## Work task
Strip out the pictures and output each remaining line of the data word for word.

## Supplied records
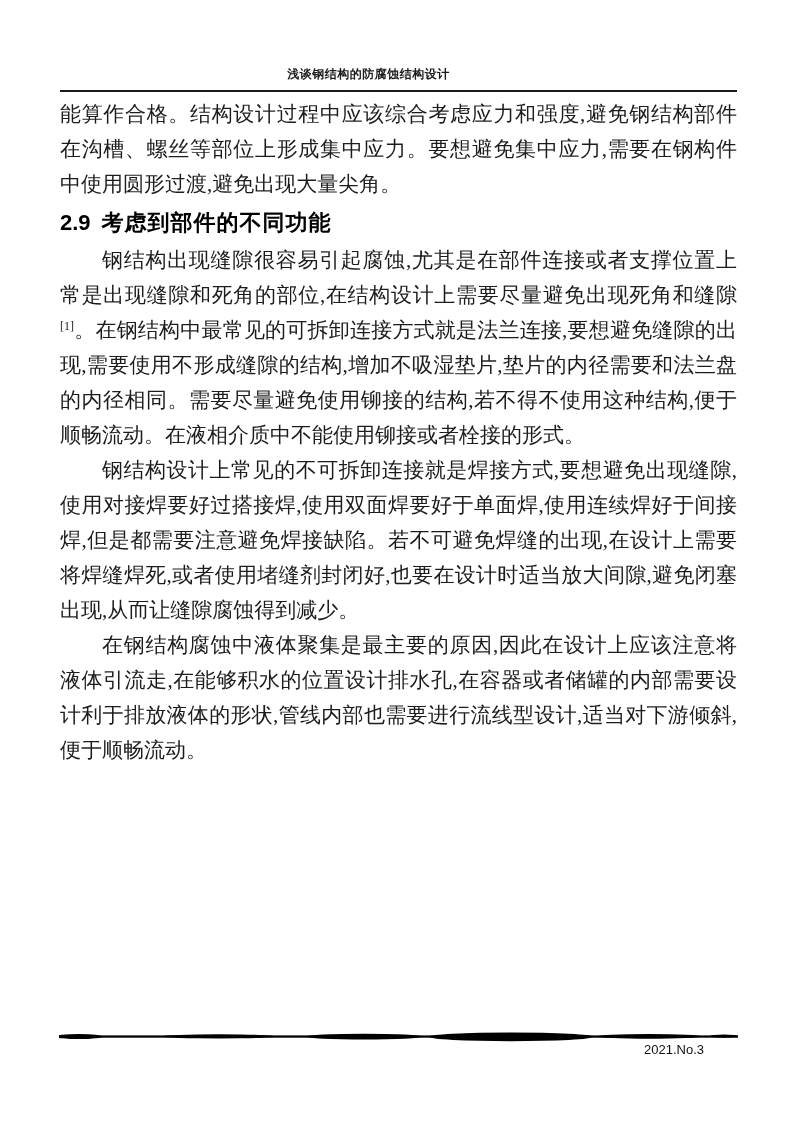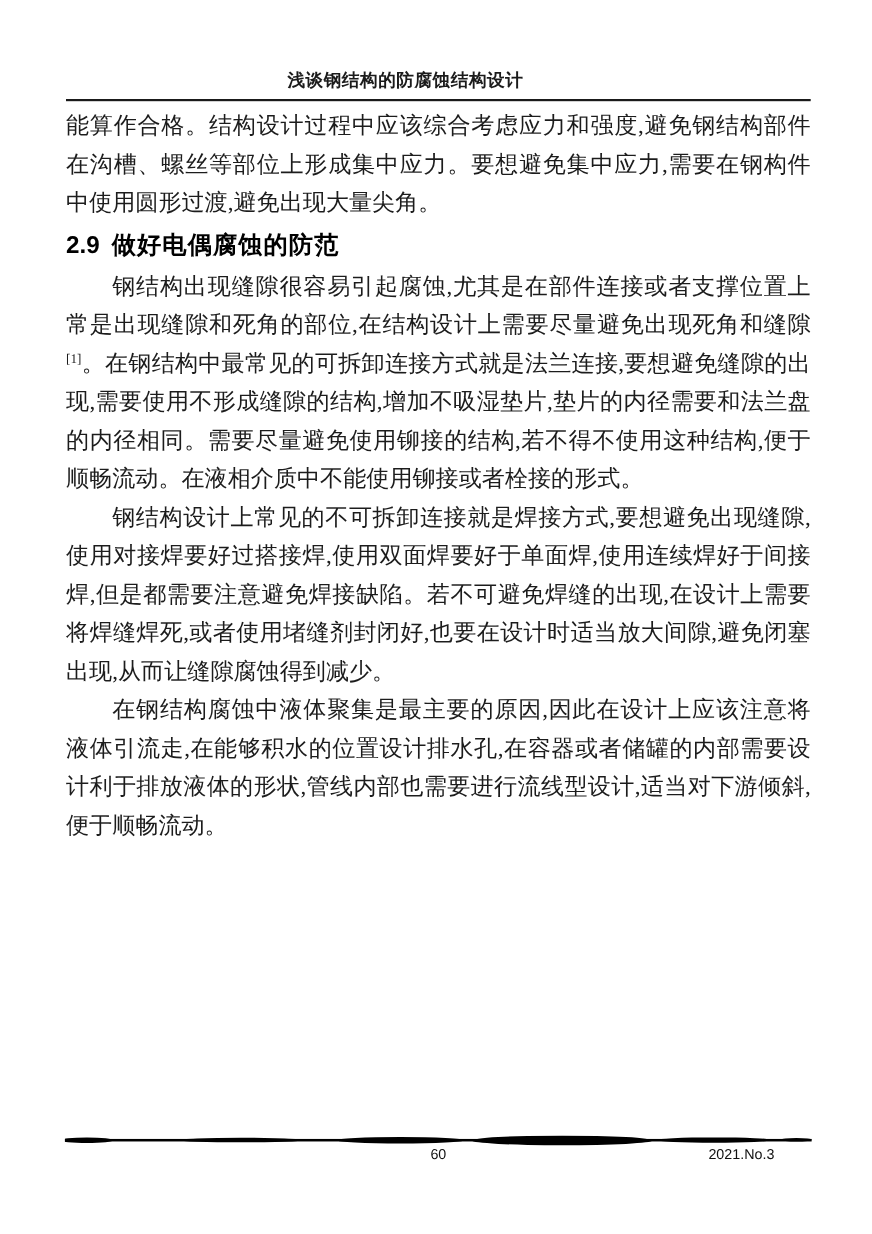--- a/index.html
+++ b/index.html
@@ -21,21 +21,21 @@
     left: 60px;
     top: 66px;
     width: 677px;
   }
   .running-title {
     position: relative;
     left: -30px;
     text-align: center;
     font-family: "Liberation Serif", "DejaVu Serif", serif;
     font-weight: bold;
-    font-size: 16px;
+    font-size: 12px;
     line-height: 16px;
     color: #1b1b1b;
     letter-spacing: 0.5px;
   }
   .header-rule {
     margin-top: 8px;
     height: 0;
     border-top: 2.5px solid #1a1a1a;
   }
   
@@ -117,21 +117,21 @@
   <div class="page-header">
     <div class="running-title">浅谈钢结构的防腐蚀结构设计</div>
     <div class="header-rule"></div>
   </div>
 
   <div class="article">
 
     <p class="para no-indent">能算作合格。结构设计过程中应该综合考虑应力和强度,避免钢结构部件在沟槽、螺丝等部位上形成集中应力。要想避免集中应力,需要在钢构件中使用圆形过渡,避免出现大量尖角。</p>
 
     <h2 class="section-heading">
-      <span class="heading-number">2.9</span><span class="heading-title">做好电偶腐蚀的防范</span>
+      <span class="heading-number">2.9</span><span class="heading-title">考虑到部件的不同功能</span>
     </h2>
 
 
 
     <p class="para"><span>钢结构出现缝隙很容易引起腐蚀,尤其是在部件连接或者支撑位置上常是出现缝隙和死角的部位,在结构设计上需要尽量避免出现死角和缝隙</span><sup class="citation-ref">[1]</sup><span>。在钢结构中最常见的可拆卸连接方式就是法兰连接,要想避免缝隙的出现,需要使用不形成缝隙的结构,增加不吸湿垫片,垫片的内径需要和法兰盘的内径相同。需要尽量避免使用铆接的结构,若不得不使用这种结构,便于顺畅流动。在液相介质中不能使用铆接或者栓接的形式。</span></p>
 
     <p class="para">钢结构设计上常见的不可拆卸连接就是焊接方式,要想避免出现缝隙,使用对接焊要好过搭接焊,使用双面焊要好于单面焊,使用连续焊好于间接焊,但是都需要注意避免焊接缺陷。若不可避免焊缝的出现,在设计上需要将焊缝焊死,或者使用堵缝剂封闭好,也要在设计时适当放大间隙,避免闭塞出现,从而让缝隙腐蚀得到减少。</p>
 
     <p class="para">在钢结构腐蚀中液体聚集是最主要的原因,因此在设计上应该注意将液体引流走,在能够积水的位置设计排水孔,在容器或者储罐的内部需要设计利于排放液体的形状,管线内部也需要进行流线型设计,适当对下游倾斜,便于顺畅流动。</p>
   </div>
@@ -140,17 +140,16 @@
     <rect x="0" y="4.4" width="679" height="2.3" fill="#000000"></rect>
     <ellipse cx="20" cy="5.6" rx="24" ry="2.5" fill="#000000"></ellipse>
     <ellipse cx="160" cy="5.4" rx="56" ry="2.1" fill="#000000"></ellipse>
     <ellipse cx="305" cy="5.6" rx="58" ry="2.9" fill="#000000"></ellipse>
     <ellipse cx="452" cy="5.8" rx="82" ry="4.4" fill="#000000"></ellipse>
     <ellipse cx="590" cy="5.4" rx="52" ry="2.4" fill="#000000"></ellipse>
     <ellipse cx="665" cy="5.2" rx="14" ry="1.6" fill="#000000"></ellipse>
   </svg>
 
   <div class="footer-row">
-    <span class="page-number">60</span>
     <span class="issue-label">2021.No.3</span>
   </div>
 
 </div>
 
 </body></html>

## Solved exercise
--- a/index.html
+++ b/index.html
@@ -21,21 +21,21 @@
     left: 60px;
     top: 66px;
     width: 677px;
   }
   .running-title {
     position: relative;
     left: -30px;
     text-align: center;
     font-family: "Liberation Serif", "DejaVu Serif", serif;
     font-weight: bold;
-    font-size: 16px;
+    font-size: 12px;
     line-height: 16px;
     color: #1b1b1b;
     letter-spacing: 0.5px;
   }
   .header-rule {
     margin-top: 8px;
     height: 0;
     border-top: 2.5px solid #1a1a1a;
   }
   
@@ -117,21 +117,21 @@
   <div class="page-header">
     <div class="running-title">浅谈钢结构的防腐蚀结构设计</div>
     <div class="header-rule"></div>
   </div>
 
   <div class="article">
 
     <p class="para no-indent">能算作合格。结构设计过程中应该综合考虑应力和强度,避免钢结构部件在沟槽、螺丝等部位上形成集中应力。要想避免集中应力,需要在钢构件中使用圆形过渡,避免出现大量尖角。</p>
 
     <h2 class="section-heading">
-      <span class="heading-number">2.9</span><span class="heading-title">做好电偶腐蚀的防范</span>
+      <span class="heading-number">2.9</span><span class="heading-title">考虑到部件的不同功能</span>
     </h2>
 
 
 
     <p class="para"><span>钢结构出现缝隙很容易引起腐蚀,尤其是在部件连接或者支撑位置上常是出现缝隙和死角的部位,在结构设计上需要尽量避免出现死角和缝隙</span><sup class="citation-ref">[1]</sup><span>。在钢结构中最常见的可拆卸连接方式就是法兰连接,要想避免缝隙的出现,需要使用不形成缝隙的结构,增加不吸湿垫片,垫片的内径需要和法兰盘的内径相同。需要尽量避免使用铆接的结构,若不得不使用这种结构,便于顺畅流动。在液相介质中不能使用铆接或者栓接的形式。</span></p>
 
     <p class="para">钢结构设计上常见的不可拆卸连接就是焊接方式,要想避免出现缝隙,使用对接焊要好过搭接焊,使用双面焊要好于单面焊,使用连续焊好于间接焊,但是都需要注意避免焊接缺陷。若不可避免焊缝的出现,在设计上需要将焊缝焊死,或者使用堵缝剂封闭好,也要在设计时适当放大间隙,避免闭塞出现,从而让缝隙腐蚀得到减少。</p>
 
     <p class="para">在钢结构腐蚀中液体聚集是最主要的原因,因此在设计上应该注意将液体引流走,在能够积水的位置设计排水孔,在容器或者储罐的内部需要设计利于排放液体的形状,管线内部也需要进行流线型设计,适当对下游倾斜,便于顺畅流动。</p>
   </div>
@@ -140,17 +140,16 @@
     <rect x="0" y="4.4" width="679" height="2.3" fill="#000000"></rect>
     <ellipse cx="20" cy="5.6" rx="24" ry="2.5" fill="#000000"></ellipse>
     <ellipse cx="160" cy="5.4" rx="56" ry="2.1" fill="#000000"></ellipse>
     <ellipse cx="305" cy="5.6" rx="58" ry="2.9" fill="#000000"></ellipse>
     <ellipse cx="452" cy="5.8" rx="82" ry="4.4" fill="#000000"></ellipse>
     <ellipse cx="590" cy="5.4" rx="52" ry="2.4" fill="#000000"></ellipse>
     <ellipse cx="665" cy="5.2" rx="14" ry="1.6" fill="#000000"></ellipse>
   </svg>
 
   <div class="footer-row">
-    <span class="page-number">60</span>
     <span class="issue-label">2021.No.3</span>
   </div>
 
 </div>
 
 </body></html>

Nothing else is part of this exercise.